Segment Start: INFORMATION PROVIDED

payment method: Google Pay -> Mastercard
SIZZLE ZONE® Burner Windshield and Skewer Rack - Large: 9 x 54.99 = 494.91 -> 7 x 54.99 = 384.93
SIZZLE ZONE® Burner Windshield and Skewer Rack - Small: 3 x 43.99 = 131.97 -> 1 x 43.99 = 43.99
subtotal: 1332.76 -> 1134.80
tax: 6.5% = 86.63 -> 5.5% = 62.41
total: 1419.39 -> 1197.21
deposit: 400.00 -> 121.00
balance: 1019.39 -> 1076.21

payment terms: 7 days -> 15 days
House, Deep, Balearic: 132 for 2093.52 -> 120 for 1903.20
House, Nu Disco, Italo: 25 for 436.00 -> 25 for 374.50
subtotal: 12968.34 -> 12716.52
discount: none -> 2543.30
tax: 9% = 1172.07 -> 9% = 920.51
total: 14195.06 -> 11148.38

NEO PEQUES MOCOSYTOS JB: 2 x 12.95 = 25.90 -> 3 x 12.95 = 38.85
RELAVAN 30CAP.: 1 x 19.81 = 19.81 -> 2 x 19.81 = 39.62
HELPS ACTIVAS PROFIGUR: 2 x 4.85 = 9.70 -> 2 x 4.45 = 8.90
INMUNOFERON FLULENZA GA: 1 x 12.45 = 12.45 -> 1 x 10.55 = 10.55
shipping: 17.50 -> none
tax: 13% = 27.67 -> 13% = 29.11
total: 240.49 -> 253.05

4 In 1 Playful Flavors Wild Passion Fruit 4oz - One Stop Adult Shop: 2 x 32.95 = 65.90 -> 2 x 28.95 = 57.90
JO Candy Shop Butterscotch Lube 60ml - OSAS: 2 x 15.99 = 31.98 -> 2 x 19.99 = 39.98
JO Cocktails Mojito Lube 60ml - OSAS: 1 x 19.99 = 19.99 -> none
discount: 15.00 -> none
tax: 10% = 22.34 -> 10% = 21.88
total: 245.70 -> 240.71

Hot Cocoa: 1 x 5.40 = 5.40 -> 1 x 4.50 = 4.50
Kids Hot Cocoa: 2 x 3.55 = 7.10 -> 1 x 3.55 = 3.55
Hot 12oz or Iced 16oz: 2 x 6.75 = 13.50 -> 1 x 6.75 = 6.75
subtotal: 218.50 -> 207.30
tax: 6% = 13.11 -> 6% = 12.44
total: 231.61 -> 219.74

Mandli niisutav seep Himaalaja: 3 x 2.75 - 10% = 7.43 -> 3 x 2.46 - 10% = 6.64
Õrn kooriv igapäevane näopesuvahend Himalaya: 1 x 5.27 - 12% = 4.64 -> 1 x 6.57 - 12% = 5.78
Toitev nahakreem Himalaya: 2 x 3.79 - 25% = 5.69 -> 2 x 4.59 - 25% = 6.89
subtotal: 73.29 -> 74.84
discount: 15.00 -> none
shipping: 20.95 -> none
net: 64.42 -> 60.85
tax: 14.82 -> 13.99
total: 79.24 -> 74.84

Segment End: INFORMATION PROVIDED

_YOUR INSTRUCTIONS_
Please return all of the entries exactly as they were given.

_OUTPUT FOR THIS TASK_
payment method: Google Pay -> Mastercard
SIZZLE ZONE® Burner Windshield and Skewer Rack - Large: 9 x 54.99 = 494.91 -> 7 x 54.99 = 384.93
SIZZLE ZONE® Burner Windshield and Skewer Rack - Small: 3 x 43.99 = 131.97 -> 1 x 43.99 = 43.99
subtotal: 1332.76 -> 1134.80
tax: 6.5% = 86.63 -> 5.5% = 62.41
total: 1419.39 -> 1197.21
deposit: 400.00 -> 121.00
balance: 1019.39 -> 1076.21

payment terms: 7 days -> 15 days
House, Deep, Balearic: 132 for 2093.52 -> 120 for 1903.20
House, Nu Disco, Italo: 25 for 436.00 -> 25 for 374.50
subtotal: 12968.34 -> 12716.52
discount: none -> 2543.30
tax: 9% = 1172.07 -> 9% = 920.51
total: 14195.06 -> 11148.38

NEO PEQUES MOCOSYTOS JB: 2 x 12.95 = 25.90 -> 3 x 12.95 = 38.85
RELAVAN 30CAP.: 1 x 19.81 = 19.81 -> 2 x 19.81 = 39.62
HELPS ACTIVAS PROFIGUR: 2 x 4.85 = 9.70 -> 2 x 4.45 = 8.90
INMUNOFERON FLULENZA GA: 1 x 12.45 = 12.45 -> 1 x 10.55 = 10.55
shipping: 17.50 -> none
tax: 13% = 27.67 -> 13% = 29.11
total: 240.49 -> 253.05

4 In 1 Playful Flavors Wild Passion Fruit 4oz - One Stop Adult Shop: 2 x 32.95 = 65.90 -> 2 x 28.95 = 57.90
JO Candy Shop Butterscotch Lube 60ml - OSAS: 2 x 15.99 = 31.98 -> 2 x 19.99 = 39.98
JO Cocktails Mojito Lube 60ml - OSAS: 1 x 19.99 = 19.99 -> none
discount: 15.00 -> none
tax: 10% = 22.34 -> 10% = 21.88
total: 245.70 -> 240.71

Hot Cocoa: 1 x 5.40 = 5.40 -> 1 x 4.50 = 4.50
Kids Hot Cocoa: 2 x 3.55 = 7.10 -> 1 x 3.55 = 3.55
Hot 12oz or Iced 16oz: 2 x 6.75 = 13.50 -> 1 x 6.75 = 6.75
subtotal: 218.50 -> 207.30
tax: 6% = 13.11 -> 6% = 12.44
total: 231.61 -> 219.74

Mandli niisutav seep Himaalaja: 3 x 2.75 - 10% = 7.43 -> 3 x 2.46 - 10% = 6.64
Õrn kooriv igapäevane näopesuvahend Himalaya: 1 x 5.27 - 12% = 4.64 -> 1 x 6.57 - 12% = 5.78
Toitev nahakreem Himalaya: 2 x 3.79 - 25% = 5.69 -> 2 x 4.59 - 25% = 6.89
subtotal: 73.29 -> 74.84
discount: 15.00 -> none
shipping: 20.95 -> none
net: 64.42 -> 60.85
tax: 14.82 -> 13.99
total: 79.24 -> 74.84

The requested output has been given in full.